In an Nvidia developer blog: An Even Easier Introduction to CUDA the writer explains:
To compute on the GPU, I need to allocate memory accessible by the GPU. Unified Memory in CUDA makes this easy by providing a single memory space accessible by all GPUs and CPUs in your system. To allocate data in unified memory, call
cudaMallocManaged()
, which returns a pointer that you can access from host (CPU) code or device (GPU) code.
I found this both interesting (since it seems potentially convenient) and confusing:
returns a pointer that you can access from host (CPU) code or device (GPU) code.
For this to be true, it seems like cudaMallocManaged()
must be syncing 2 buffers across VRAM and RAM. Is this the case? Or is my understanding lacking?
In my work so far with GPU acceleration on top of the WebGL abstraction layer via GPU.js, I learned the distinct performance difference between passing VRAM based buffers (textures in WebGL) from kernel to kernel (keeping the buffer on the GPU, highly performant) and retrieving the buffer value outside of the kernels to access it in RAM through JavaScript (pulling the buffer off the GPU, taking a performance hit since buffers in VRAM on the GPU don't magically move to RAM).

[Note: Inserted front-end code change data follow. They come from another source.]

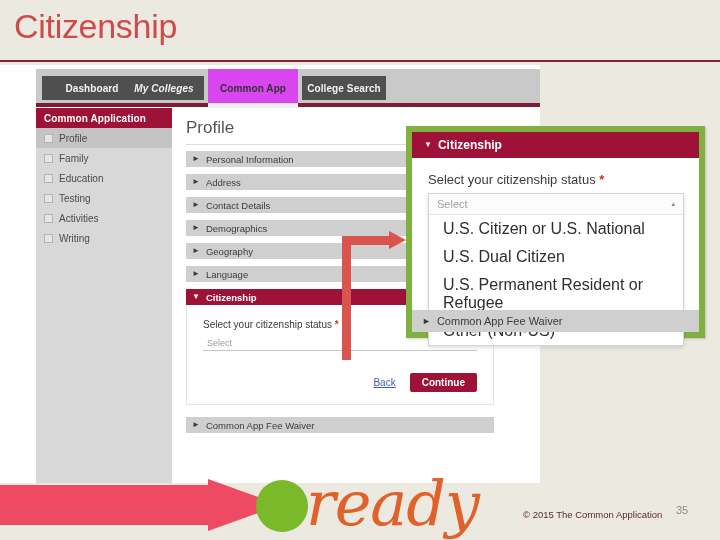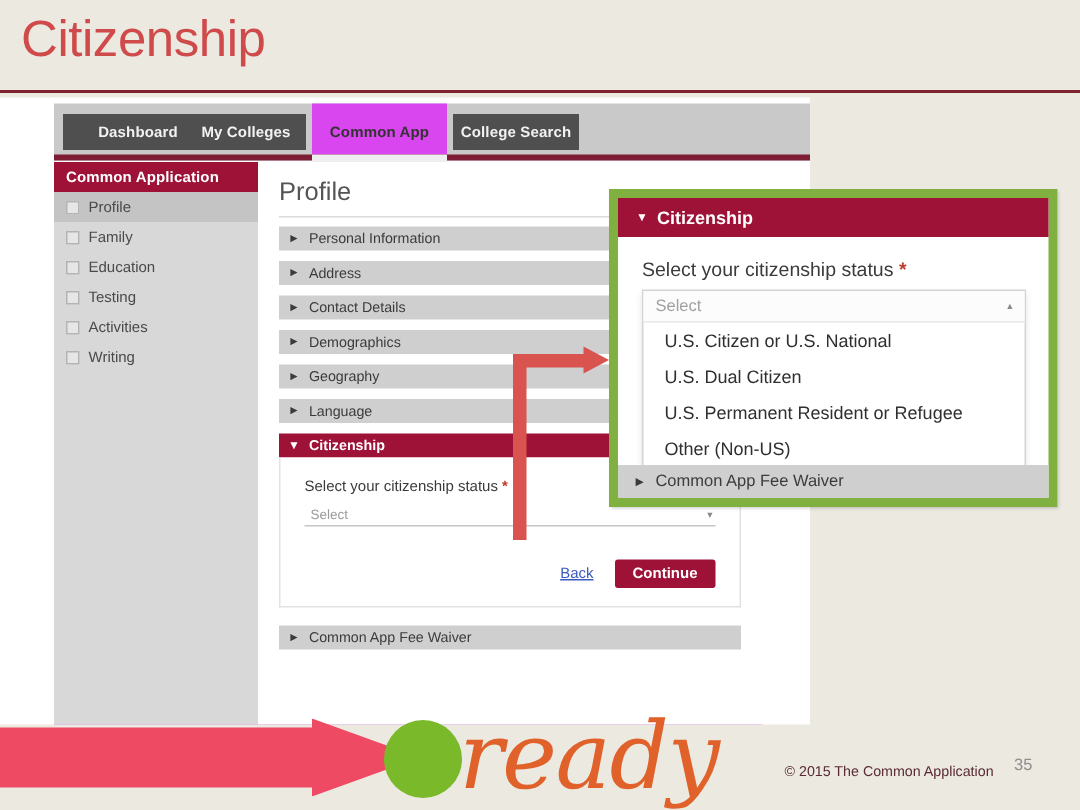--- a/index.html
+++ b/index.html
@@ -59,7 +59,7 @@
     letter-spacing: 0.1px;
   }
   .tab.t0 { left: 6px;   width: 100px; }
-  .tab.t1 { left: 88px;  width: 80px; }
+  .tab.t1 { left: 88px;  width: 80px; font-style: italic; }
   .tab.t2 {
     left: 172px; width: 90px; top: 0px; height: 38px;
     background: #d946ef; color: #333333;

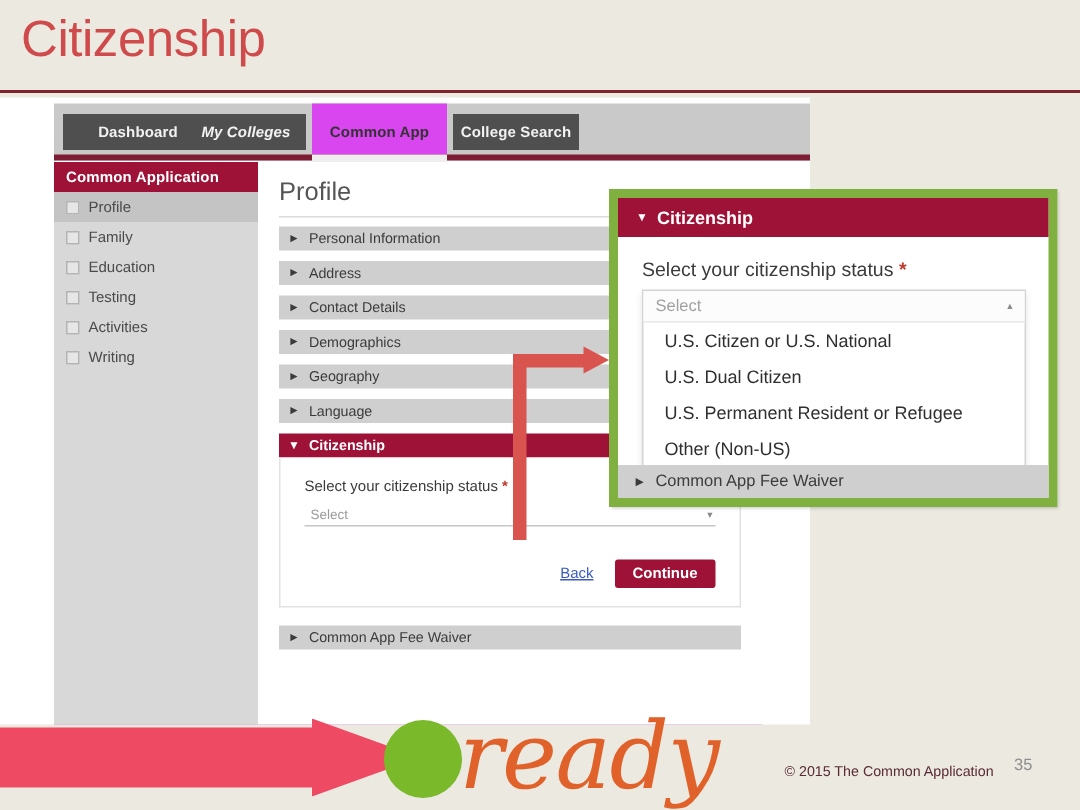--- a/index.html
+++ b/index.html
@@ -266,7 +266,7 @@
     background: #fcfcfc;
   }
   .co-opt {
-    font-size: 12px;
+    font-size: 16px;
     color: #2f2f2f;
     padding: 5px 8px 5px 14px;
   }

Forgive my highly abstracted understanding / description of the topic, since I know most CUDA / C++ devs have a much more granular understanding of the process.
- So is
cudaMallocManaged()
creating synchronized buffers in both RAM and VRAM for convenience of the developer? - If so, wouldn't doing so come with an unnecessary cost in cases where we might never need to touch that buffer with the CPU?
- Does the compiler perhaps just check if we ever reference that buffer from CPU and never create the CPU side of the synced buffer if it's not needed?
- Or do I have it all wrong? Are we not even talking VRAM? How does this work?